Friday, February 20, 2009

Credit Cards Post

Credit cards are absolutely, shockingly, embarrassingly insecure. Imagine for a moment that, whenever you wanted to pay for something, you handed your wallet to a stranger and said, "Here, take whatever you want." Actually, that's far more secure than credit cards. Imagine for another moment that anybody who's ever even touched your wallet had immediate access to all your money. Even that's a bit generous, because credit cards are actually a little worse than that.

This is the reason that identity theft is a problem right now - there's no security at all when it comes to credit cards. And the worst part is that there's no way for you or I to defend ourselves, because the insecurity is baked into the system. There's no way to use a credit card without handing it to somebody, or typing all the information on it into a website, or doing something equally insecure.

Of course, this is the part of this rant where people sometimes say, "Fine, so you could do better?" I think I can probably do better; I would certainly be hard-pressed to do worse.

First Proposal - Digitally signed transactions

The core of this proposal is an RFID-like device which can compute a cryptographic checksum, and contains a secret key. When a transaction is made using the device, the details of the transaction are fed to the device wirelessly, and it responds with the checksum of the transaction details, plus its own secret key. The details of the transaction can then be relayed to the credit card company by existing means.

Pros: This scheme is cryptographically secure. It guarantees (barring failures of the physical security of the card) that the card was actually present at the time of the transaction. It's also cheap (RFID tags cost pennies), and doable with current technology. As a bonus, it meshes well with ways people currently use credit cards, and is easy for people to use.

Cons: Doesn't really help if your card is physically stolen. Also, doesn't address online purchases.

Second Proposal - Multiple cards

When you go out, you generally have some idea of how much you're going to spend. So why carry more than that? If we had a set of credit cards, rather than just one, with various limitations, then this would be more secure. Limitations could be simple spending limits, such as per-transaction or per-day limits, or it could be something more complicated, like only allowing purchases in the city you live in.

Pros: Completely compatible with existing systems. Easy for people to understand. Cheap to implement.

Cons: Most of the downsides of credit cards still apply; this just mitigates the risks.

Third Proposal - Authorized transactions

It should be possible (if perhaps a little annoying) for your bank to call you and check with you whenever a purchase is made on your account. Since having a person calling you all the time would be a bit much, it could also be an automated calling system, or a text message, or an email if it's not time sensitive, or something else. The main requirement is that it be something that's difficult to fake.

Pros: Compatible with existing systems. Prevents any unauthorized transactions, even those made with a stolen card and all relevant data.

Cons: Kind of annoying.

(Note that nowhere in here have I mentioned biometrics. Biometrics look cool in movies, but they're basically useless for actual security, for reasons that I'll go into more in a future post.)

Security is always a tradeoff, and when it comes to credit cards we've always gone far, far to the extreme of preferring convenience. But it doesn't have to be that way, and if we were willing to give up a small amount of convenience we could make credit card fraud a thing of the past.


Kiriska said...

Well, if you check your bank for transactions every month, you're pretty much fine anyway. Personally, I'd opt for the third proposal if only because I use my credit card seldom enough for it not to be that big of a deal. (Basically, weekly for groceries and the occasional run to the godforsaken art store.)

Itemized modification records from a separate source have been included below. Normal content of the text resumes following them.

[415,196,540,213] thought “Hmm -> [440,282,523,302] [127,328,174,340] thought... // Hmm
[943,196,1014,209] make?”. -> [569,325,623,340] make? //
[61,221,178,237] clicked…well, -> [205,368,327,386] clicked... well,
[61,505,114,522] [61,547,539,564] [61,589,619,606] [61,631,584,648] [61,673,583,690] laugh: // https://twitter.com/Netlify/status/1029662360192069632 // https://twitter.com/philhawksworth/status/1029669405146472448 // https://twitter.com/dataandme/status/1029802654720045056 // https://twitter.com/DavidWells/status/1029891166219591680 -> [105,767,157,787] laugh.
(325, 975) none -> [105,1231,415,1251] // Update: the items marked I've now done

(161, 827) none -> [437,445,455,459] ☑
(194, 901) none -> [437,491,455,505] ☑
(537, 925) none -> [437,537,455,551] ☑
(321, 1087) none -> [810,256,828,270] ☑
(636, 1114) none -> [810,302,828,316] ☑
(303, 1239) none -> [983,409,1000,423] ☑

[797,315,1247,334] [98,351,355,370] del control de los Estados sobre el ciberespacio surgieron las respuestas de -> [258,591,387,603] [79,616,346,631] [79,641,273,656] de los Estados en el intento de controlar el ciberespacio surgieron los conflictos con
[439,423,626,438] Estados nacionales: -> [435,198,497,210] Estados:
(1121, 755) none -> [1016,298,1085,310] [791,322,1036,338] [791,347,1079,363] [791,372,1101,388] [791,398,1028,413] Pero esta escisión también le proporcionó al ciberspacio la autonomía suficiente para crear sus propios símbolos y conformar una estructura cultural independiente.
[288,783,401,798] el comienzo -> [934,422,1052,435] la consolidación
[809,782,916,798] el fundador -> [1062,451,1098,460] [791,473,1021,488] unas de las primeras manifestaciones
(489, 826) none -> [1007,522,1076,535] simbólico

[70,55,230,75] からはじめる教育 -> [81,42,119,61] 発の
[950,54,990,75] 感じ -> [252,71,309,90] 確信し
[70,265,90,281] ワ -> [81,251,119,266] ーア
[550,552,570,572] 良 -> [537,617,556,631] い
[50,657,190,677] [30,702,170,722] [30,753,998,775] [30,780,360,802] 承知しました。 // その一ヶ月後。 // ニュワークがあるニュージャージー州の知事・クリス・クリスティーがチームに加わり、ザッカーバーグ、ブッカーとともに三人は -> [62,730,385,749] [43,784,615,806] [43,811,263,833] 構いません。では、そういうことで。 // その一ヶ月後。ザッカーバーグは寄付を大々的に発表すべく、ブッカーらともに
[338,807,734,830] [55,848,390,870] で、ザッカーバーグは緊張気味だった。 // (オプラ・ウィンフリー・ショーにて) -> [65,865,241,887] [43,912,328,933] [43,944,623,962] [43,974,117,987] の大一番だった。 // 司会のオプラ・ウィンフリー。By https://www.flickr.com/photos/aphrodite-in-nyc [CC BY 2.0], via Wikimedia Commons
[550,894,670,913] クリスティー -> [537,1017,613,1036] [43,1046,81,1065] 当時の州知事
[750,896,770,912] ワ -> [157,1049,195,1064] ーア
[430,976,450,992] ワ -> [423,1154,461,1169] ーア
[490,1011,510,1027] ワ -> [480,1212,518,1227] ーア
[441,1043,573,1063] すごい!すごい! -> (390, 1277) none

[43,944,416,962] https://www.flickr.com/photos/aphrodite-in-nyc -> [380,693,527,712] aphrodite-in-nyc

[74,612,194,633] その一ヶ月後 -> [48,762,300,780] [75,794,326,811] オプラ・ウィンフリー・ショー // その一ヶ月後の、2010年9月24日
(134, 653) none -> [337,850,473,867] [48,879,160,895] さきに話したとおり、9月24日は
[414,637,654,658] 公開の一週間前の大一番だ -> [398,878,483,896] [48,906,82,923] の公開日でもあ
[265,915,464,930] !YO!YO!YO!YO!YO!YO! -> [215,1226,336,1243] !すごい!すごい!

I use Paypal for pretty much all online purchases at vendors that take it, which is great because it keeps money in my actual bank and because Paypal already sends you an email every time you spend or receive money.

Frank Church said...

I remember reading recently that credit cards aren't used too often in Japan, especially in the rural areas. I try to avoid using them, but you've noticed that I'm not exactly inclined to buy very much anyway.

I like your first and third ideas, not so much the second. I probably like the third option best - doesn't sound too annoying, at least right now when it's a hypothetical on your blog.

Kiriska said...

Japan hates credit cards everywhere. Even in cities.

Æther said...

The third option sounds the best to me. The second one sounds rather restricting and not to the benefit to individual banks since usually you only get one card from a bank and they want you to use it as much as possible. I agree that it's best to just check your monthly statements, though. I get them by mail and can call in if there's anything suspicious.

I think a bigger issue is debit cards since the money is instantly removed from your account and you can't get it back after fraudulent use of the card. Since credit cards are, of course, on credit, the balance of the debt can be changed by the bank.

P. Static said...

Everyone: That's kind of ironic; the second one was my personal favorite. XD

re. Japan: Yeah, but they use cell phones instead, right? Not really sure how that works, but I'm sure it's something reasonable, since it's Japan after all.

Æther: That's true, but retroactively going back and undoing charges is one of the worst things about the current system, in my opinion. It's not a real solution.